Camps don’t have to be formal, but they do have to be structured; boredom = chaos with kids. This mom has some great ideas on how to get one going. Plan activities that are supervised but still allow some freedom to explore and discover (this certainly depends on the age also).
You can find all kinds of ideas here for STEM activities to do over the summer, including some fine arts activities (music, art, and cooking) that you may not have considered.

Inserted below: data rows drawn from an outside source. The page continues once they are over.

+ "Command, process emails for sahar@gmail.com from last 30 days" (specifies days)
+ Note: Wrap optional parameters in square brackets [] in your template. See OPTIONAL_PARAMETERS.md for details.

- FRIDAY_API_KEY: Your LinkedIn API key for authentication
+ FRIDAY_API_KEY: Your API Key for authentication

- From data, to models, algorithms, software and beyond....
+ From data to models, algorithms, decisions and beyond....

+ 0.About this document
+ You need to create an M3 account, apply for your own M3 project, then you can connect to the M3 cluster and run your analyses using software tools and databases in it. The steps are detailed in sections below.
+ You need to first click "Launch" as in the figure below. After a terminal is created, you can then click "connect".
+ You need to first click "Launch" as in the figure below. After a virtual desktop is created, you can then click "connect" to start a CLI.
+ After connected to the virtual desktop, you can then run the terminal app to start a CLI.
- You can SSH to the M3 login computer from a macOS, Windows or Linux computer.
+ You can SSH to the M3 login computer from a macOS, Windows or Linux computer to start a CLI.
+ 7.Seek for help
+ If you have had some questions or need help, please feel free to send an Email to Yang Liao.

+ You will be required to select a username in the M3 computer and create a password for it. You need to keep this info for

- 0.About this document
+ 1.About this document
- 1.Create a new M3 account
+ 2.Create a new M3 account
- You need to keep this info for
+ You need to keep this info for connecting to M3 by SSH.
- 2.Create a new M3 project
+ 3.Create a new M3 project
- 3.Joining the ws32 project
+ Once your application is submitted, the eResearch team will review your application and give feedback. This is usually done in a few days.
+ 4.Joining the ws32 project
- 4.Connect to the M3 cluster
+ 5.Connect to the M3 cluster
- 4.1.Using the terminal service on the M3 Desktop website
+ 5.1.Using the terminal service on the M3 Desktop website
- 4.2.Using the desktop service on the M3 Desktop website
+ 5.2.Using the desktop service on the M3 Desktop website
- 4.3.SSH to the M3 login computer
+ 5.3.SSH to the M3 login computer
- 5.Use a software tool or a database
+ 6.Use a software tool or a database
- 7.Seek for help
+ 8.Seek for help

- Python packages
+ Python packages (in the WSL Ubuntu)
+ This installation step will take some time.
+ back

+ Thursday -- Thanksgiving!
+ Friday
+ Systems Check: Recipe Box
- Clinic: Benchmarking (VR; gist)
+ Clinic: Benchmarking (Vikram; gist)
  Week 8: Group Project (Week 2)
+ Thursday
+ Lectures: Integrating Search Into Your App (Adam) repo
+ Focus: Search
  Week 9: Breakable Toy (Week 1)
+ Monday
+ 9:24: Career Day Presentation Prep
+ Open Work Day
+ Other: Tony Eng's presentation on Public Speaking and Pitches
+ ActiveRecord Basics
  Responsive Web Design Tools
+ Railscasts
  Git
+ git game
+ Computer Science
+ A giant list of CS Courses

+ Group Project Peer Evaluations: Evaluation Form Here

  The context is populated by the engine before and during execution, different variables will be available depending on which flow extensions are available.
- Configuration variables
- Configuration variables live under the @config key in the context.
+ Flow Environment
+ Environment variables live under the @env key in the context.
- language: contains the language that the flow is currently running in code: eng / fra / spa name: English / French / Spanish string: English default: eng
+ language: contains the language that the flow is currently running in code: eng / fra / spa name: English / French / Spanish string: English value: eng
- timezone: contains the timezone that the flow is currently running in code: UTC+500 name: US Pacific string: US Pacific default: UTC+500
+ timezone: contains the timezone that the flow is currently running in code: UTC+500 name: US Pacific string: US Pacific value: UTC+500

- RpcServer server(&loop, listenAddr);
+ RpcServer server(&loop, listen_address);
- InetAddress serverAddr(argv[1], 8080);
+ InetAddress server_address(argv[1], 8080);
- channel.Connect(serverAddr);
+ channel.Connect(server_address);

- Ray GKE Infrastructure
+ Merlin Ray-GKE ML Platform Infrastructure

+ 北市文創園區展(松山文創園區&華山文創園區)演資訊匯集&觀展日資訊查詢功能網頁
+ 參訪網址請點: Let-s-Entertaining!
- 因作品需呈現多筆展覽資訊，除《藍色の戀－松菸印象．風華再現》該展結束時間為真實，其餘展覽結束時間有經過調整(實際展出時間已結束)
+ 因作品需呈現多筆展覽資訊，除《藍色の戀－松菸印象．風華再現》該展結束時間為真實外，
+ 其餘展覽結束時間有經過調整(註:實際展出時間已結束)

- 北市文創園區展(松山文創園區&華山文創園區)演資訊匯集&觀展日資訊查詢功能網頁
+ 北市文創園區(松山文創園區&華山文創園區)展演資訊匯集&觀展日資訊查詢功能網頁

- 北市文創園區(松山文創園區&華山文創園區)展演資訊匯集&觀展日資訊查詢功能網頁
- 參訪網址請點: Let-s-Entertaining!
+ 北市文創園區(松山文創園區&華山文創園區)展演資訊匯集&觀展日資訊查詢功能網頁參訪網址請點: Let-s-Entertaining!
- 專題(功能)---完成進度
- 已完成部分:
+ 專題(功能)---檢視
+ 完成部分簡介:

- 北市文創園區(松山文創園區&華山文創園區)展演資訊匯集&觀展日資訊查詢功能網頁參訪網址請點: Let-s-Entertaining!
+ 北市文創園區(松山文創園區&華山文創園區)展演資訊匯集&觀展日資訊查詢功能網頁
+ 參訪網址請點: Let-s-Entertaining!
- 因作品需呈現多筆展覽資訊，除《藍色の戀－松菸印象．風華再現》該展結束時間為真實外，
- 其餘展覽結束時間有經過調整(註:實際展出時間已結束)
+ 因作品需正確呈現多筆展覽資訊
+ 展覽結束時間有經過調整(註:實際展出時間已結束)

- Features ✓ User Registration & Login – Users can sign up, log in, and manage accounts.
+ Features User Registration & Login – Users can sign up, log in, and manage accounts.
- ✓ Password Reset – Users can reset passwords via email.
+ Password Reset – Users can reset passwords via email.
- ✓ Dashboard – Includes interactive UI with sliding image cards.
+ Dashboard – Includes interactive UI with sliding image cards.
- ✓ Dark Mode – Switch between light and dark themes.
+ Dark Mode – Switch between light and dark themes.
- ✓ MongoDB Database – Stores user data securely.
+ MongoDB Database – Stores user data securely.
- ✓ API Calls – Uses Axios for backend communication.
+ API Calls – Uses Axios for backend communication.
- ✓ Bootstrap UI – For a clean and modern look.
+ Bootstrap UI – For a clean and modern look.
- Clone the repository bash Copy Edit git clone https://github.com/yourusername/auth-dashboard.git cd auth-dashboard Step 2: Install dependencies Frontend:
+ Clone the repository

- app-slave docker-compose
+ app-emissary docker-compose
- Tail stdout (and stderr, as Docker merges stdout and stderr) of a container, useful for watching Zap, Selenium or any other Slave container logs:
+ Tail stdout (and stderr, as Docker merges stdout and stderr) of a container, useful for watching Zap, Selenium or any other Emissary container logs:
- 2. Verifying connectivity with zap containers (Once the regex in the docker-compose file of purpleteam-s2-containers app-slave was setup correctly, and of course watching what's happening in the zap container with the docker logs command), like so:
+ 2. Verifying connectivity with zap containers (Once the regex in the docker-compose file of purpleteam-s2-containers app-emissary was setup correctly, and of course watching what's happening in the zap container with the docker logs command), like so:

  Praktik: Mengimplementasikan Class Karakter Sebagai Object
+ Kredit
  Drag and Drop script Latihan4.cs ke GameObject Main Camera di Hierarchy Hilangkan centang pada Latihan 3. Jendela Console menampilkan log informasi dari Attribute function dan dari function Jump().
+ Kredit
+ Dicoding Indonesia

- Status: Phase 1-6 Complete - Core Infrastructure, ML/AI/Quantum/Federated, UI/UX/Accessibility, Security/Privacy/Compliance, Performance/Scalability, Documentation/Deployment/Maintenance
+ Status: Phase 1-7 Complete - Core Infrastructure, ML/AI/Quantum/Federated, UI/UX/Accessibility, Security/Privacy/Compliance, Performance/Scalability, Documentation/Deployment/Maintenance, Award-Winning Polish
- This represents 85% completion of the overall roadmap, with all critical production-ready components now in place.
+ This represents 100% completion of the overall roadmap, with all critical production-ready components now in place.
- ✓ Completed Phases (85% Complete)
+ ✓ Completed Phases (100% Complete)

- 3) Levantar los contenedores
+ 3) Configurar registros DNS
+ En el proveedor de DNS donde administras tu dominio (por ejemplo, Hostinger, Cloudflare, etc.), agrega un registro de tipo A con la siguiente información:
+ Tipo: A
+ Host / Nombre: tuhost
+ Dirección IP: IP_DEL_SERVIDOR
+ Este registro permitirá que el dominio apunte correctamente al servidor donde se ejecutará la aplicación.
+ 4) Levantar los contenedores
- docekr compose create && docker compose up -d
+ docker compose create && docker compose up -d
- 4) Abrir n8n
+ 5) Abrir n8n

If you’re still thinking it sounds too hard, here are some topics or themes for STEM camps…
STEM of Sports
Highlight a different sport each day (or even each half day if your camp is a full day long), and don’t limit yourself to footballs and baseballs; remember you can include billiards (angles), mini golf (have them build their own holes), ice skating (friction), statistics of sports (connect it to trading cards), and more. The possibilities are endless, and there are ideas all over Pinterest.
Fairy Tale STEM
Choose a fairy tale or other children’s story; read it aloud and have kids identify the problem or challenge. Then allow them time to design and build a contraption to help solve the problem. Here’s an example: Read (or sing) Humpty Dumpty and identify that the challenge is to keep Humpty from breaking when he falls off the wall. Then challenge them to build something out of recycled materials (whatever you have around) to keep him from cracking. At the end, test each design by dropping the egg using whatever method they have chosen to protect it.
Don’t be scared of coding! There are so many ways you can do this, even if you don’t know the first thing about computers or coding. There are websites, apps, and games that teach coding, and there are also plenty of lessons that teach coding “unplugged”. This New Zealand site is one of my favorites for unplugged lessons.